Named for the bill’s sponsors, Sens. Lindsey Graham (R-S.C.), and Bill Cassidy (R-La.), the bill would repeal much of the Obama-era Affordable Care Act and limit future federal funding for Medicaid. That federal-state health insurance program covers more than 70 million low-income people, ranging from newborns to elderly nursing home residents.
I would not sign Graham-Cassidy if it did not include coverage of pre-existing conditions. It does! A great Bill. Repeal & Replace.— Donald J. Trump (@realDonaldTrump) September 20, 2017
Independent analysts say the latest Senate Republican bill is likely to leave more people uninsured than the Affordable Care Act, and allow states to make changes that raise costs for people with health problems or pre-existing medical conditions.
The Congressional Budget Office has said it doesn’t have time to complete a full analysis of the impact on coverage before the deadline.
How would Medicaid spending be affected?
Compared to current projected levels, Medicaid spending would be reduced by more than $1 trillion, or 12 percent, from 2020-2036, a study by consulting firm Avalere found.

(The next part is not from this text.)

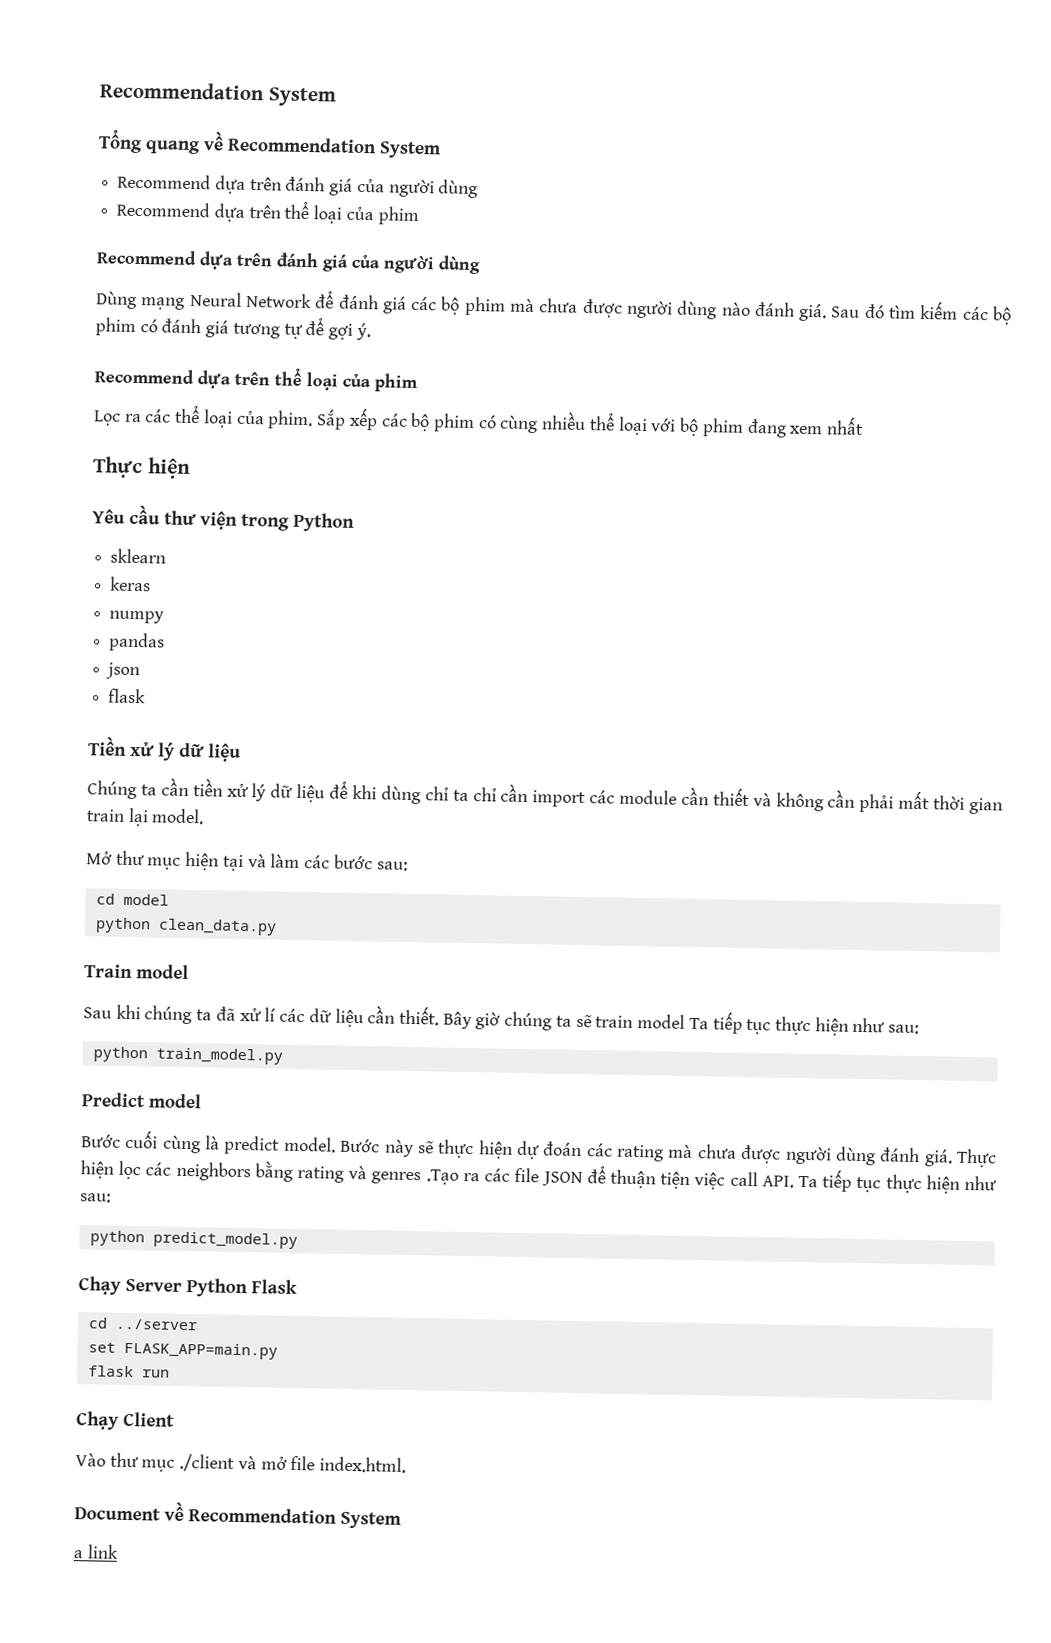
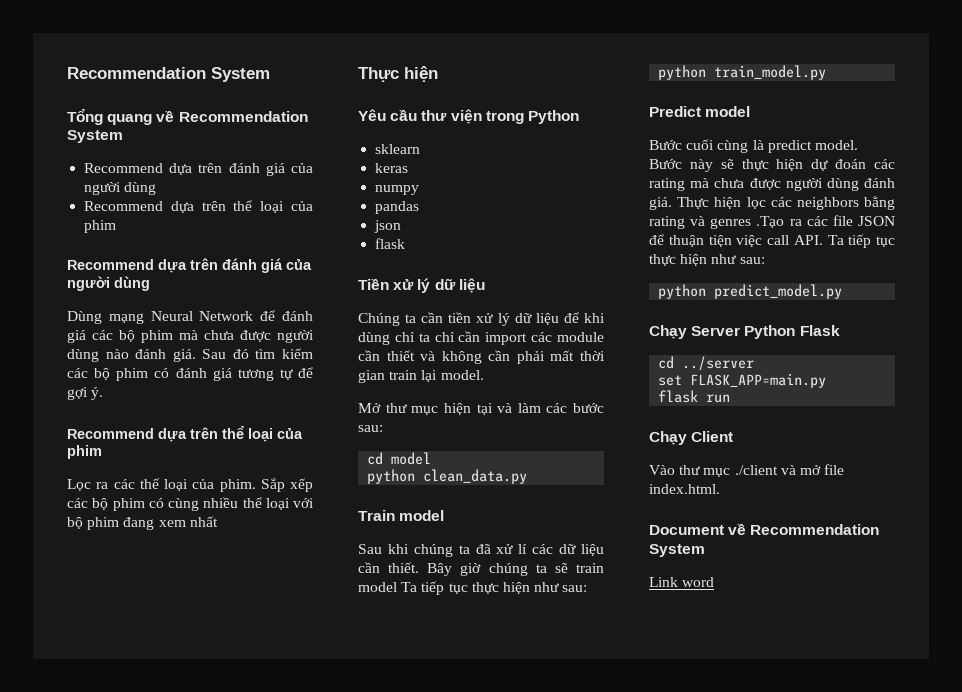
[73,1544,119,1559] a link -> [649,577,715,587] Link word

Earlier independent congressional budget analysts said such Medicaid cuts could leave millions more uninsured.
Here’s how else the bill compares
Current: States have the option to expand Medicaid to cover more low-income adults, with the federal government picking up most of the cost.
Senate bill: Ends the federal match for Medicaid’s expansion; ends program’s status as an open-ended entitlement, replacing it with a per-person cap.
Health status-based rates
Current: People cannot be denied coverage due to pre-existing medical problems, nor can they be charged more because of poor health.
Senate bill: Prohibits denying coverage to those with pre-existing condition, but states can seek waivers to let insurers charge more based on health status in some cases.
Subsidies for insurance
Current: Provides income-based subsidies to help with premiums and out-of-pocket costs such as deductibles and copayments; subsidy benchmark tied to mid-level “silver” plans.
Senate bill: Replaces income-based subsidies with block grants to states for health care programs; ends cost-sharing subsidies in 2020.
Standard health benefits
Current: Requires insurers to cover 10 broad “essential services” such as hospitalization, prescriptions, substance abuse treatment, preventive services, maternity and childbirth.
Senate bill: Allows states to seek waivers from the benefits requirement as part of the block grant program.
Current: Requires those deemed able to afford coverage to carry a policy or risk fines from the IRS; requires larger employers to offer coverage to full-time workers.
Senate bill: Repeals coverage mandate by removing tax penalty beginning with the 2016 tax year.
Current: Planned Parenthood is eligible for Medicaid reimbursements, but federal money cannot fund abortions.
Senate bill: Planned Parenthood would face a one-year Medicaid funding freeze.